R/anovaPB.R

Defines functions print.anovaPB anovaPB

Documented in anovaPB

#' Parametric bootstrap testing to compare two models by analysis of variance (deviance)
#'
#' Compute analysis of variance (or deviance) tables for two fitted model objects,
#' with the \emph{P}-value estimated using a parametric bootstrap -- by repeatedly
#' simulating new responses from the fitted model under the null hypothesis.
#' 
#' @param objectNull is the fitted model under the null hypothesis. This can be
#' \emph{any} object that responds to \code{simulate}, \code{update} and \code{anova}.
#' @param object is the fitted model under the alternative hypothesis.

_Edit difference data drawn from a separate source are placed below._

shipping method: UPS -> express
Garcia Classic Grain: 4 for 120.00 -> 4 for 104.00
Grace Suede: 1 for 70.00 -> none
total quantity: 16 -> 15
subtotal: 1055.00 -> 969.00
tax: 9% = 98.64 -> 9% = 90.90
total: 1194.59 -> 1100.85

This can be
#' \emph{any} object that responds to \code{update}, \code{anova} and \code{model.frame}.
#' It must be larger than \code{objectNull} and its model frame should contain
#' all the terms required to fit \code{objectNull}.
#' @param n.sim the number of simulated datasets to generate for parametric
#' bootstrap testing. Defaults to 999.
#' @param rowRef the row number where the test statistic of interest can be found
#' in the standard \code{anova} output when calling \code{anova(objectNull,object)}.

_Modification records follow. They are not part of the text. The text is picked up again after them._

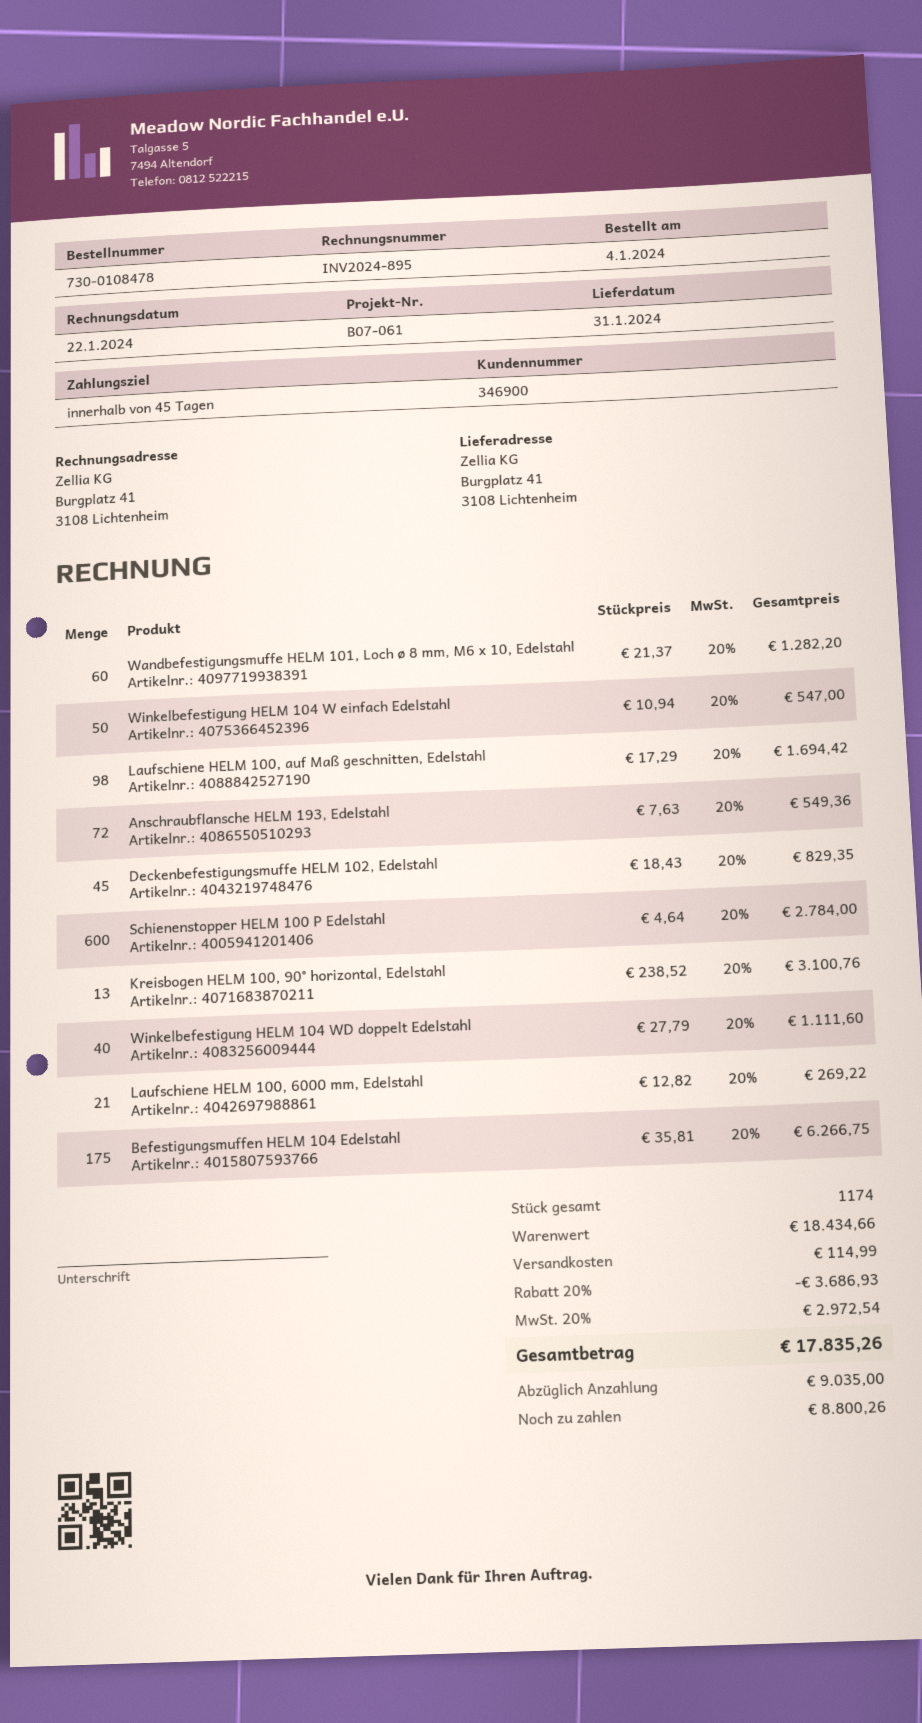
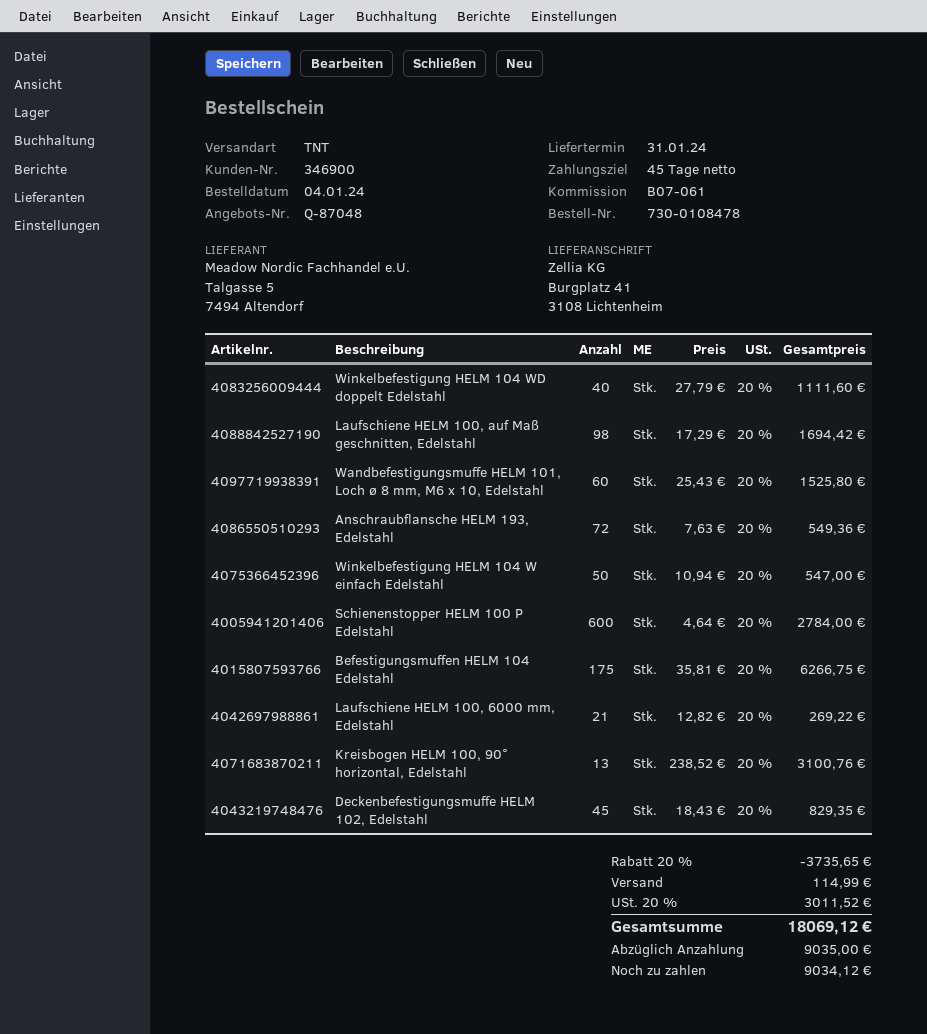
Wandbefestigungsmuffe HELM 101, Loch ø 8 mm, M6 x 10, Edelstahl: 60 x 21.37 = 1282.20 -> 60 x 25.43 = 1525.80
discount: 20% = 3686.93 -> 20% = 3735.65
tax: 20% = 2972.54 -> 20% = 3011.52
total: 17835.26 -> 18069.12
balance: 8800.26 -> 9034.12

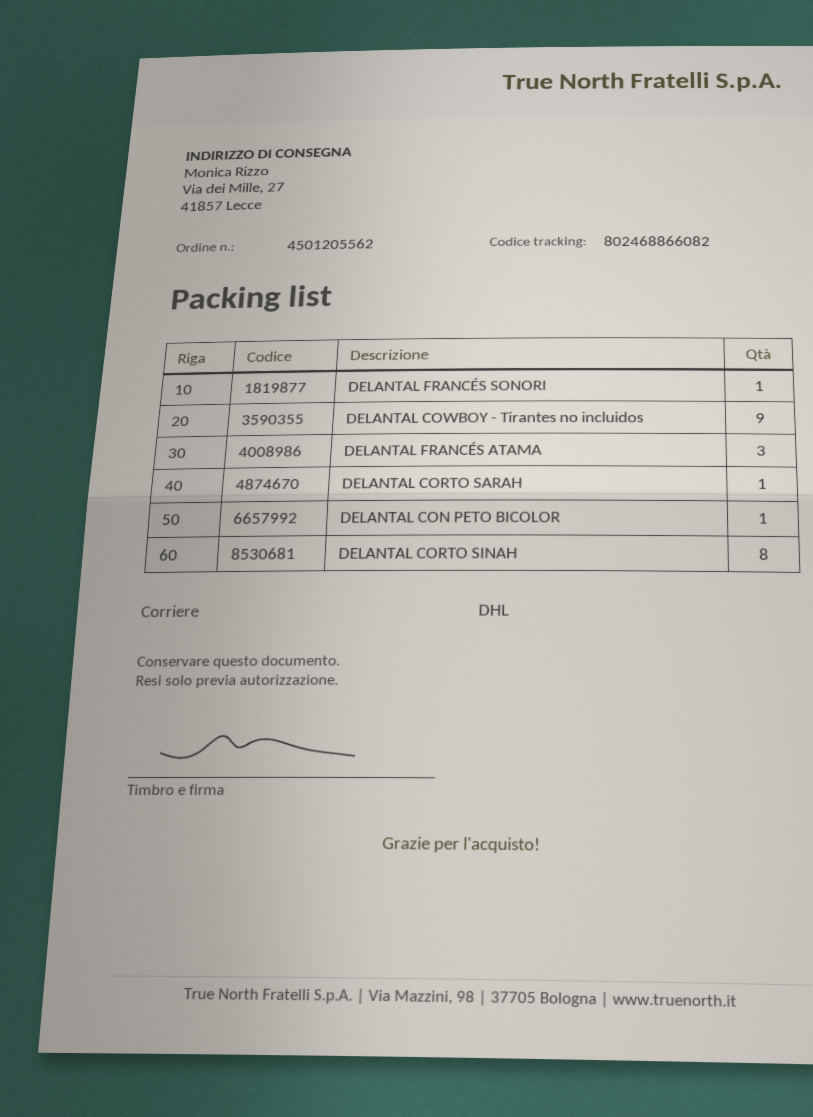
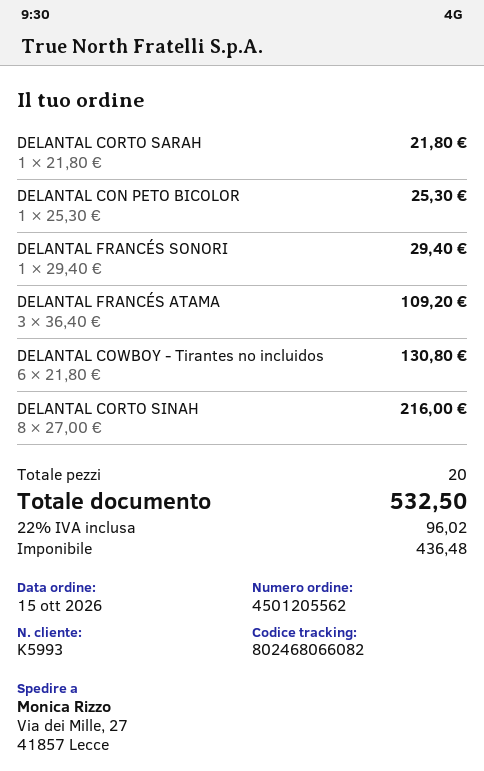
tracking number: 802468866082 -> 802468066082
DELANTAL COWBOY - Tirantes no incluidos: 9 -> 6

#' Defaults to \code{2}, because it is on the second row for most common models.
#' @param colRef the column number where the test statistic of interest can be found
#' in the standard \code{anova} output when calling \code{anova(objectNull,object)}.

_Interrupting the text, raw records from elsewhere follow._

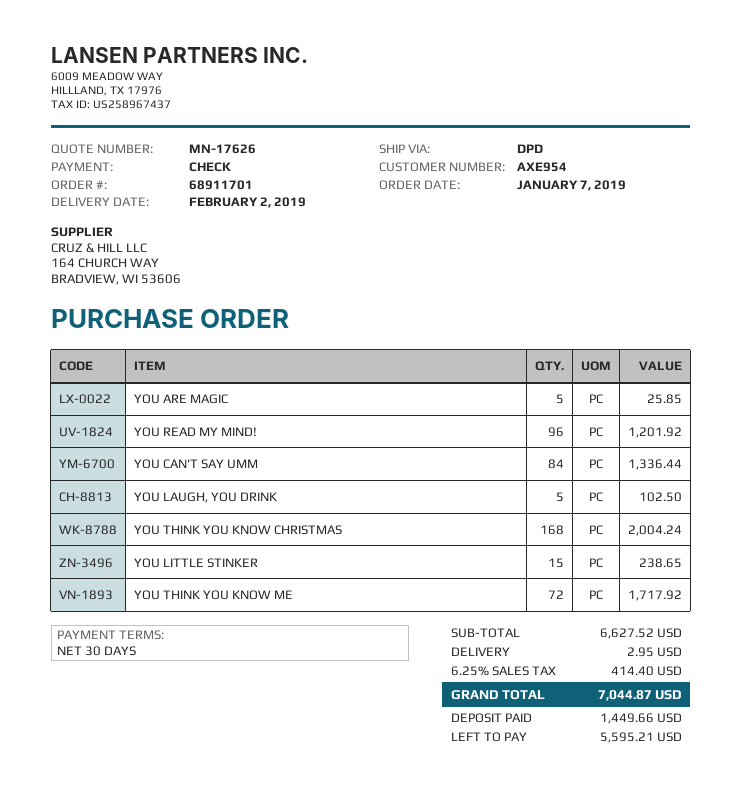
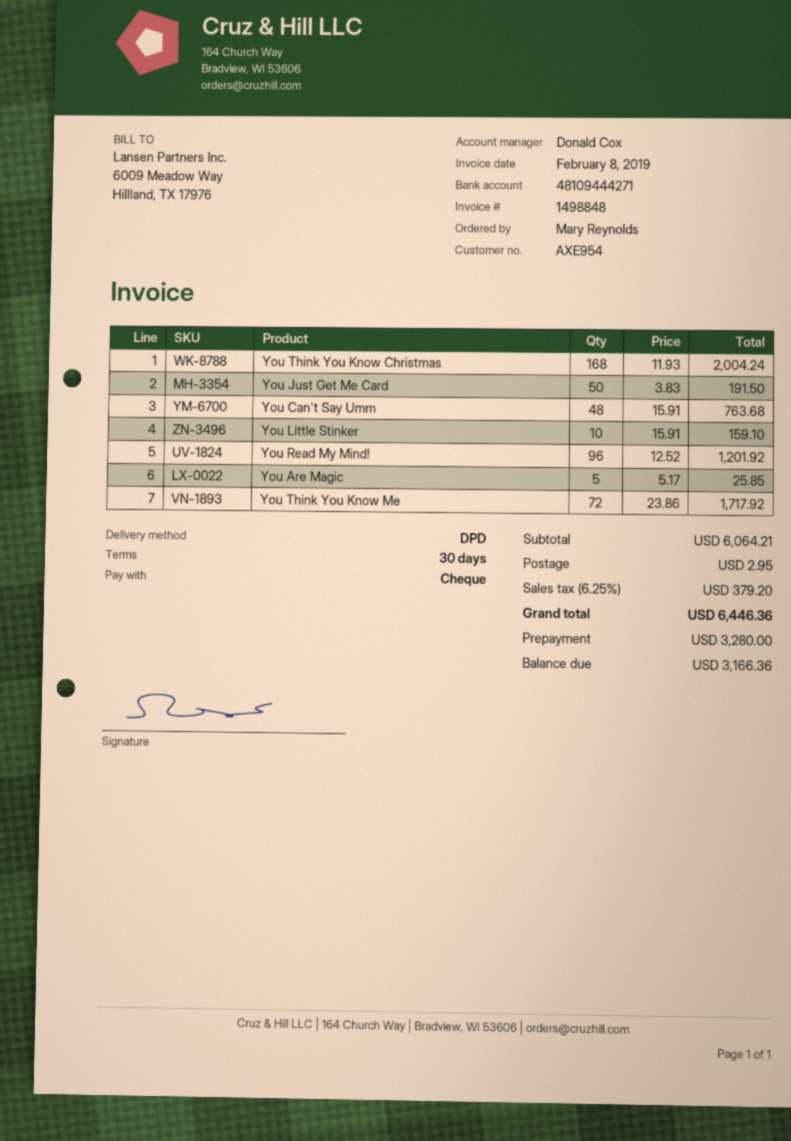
YOU CAN'T SAY UMM: 84 for 1336.44 -> 48 for 763.68
YOU LAUGH, YOU DRINK: 5 for 102.50 -> none
YOU LITTLE STINKER: 15 for 238.65 -> 10 for 159.10
You Just Get Me Card: none -> 50 for 191.50
subtotal: 6627.52 -> 6064.21
tax: 6.25% = 414.40 -> 6.25% = 379.20
total: 7044.87 -> 6446.36
deposit: 1449.66 -> 3280.00
balance: 5595.21 -> 3166.36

#' Default choices have been set for common models (\code{colRef=5} for \code{lm} objects,
#' \code{colRef=6} for \code{lmer} objects and \code{colRef=4} otherwise, which is correct 
#' for \code{glm} and \code{gam} objects).
#' @param ... further arguments sent through to \code{anova}.
#' 
#' @details
#' The \code{anova} function typically relies on classical asymptotic results
#' which sometimes don't apply well, e.g. when using penalised likelihood to fit a
#' generalised additive model, or when testing whether a random effect should be
#' included in a mixed model. In such cases we can get a more accurate test by
#' using simulation to estimate the \emph{P}-value -- repeatedly simulating 
#' new sets of simulated responses, refitting the null and alternative models, and 
#' recomputing the test statistic. This process allows us to estimate the 
#' distribution of the test statistic when the null hypothesis is true, hence 
#' draw a conclusion about whether the observed test statistic is large relative
#' to what would be expected under the null hypothesis. The process is often
#' referred to as a \emph{parametric bootstrap} (Davison & Hinkley 1997), which
#' the \emph{PB} in the function name (\code{anovaPB}) is referring to.
#' 
#' This function will take any pair of fitted models, a null (\code{objectNull})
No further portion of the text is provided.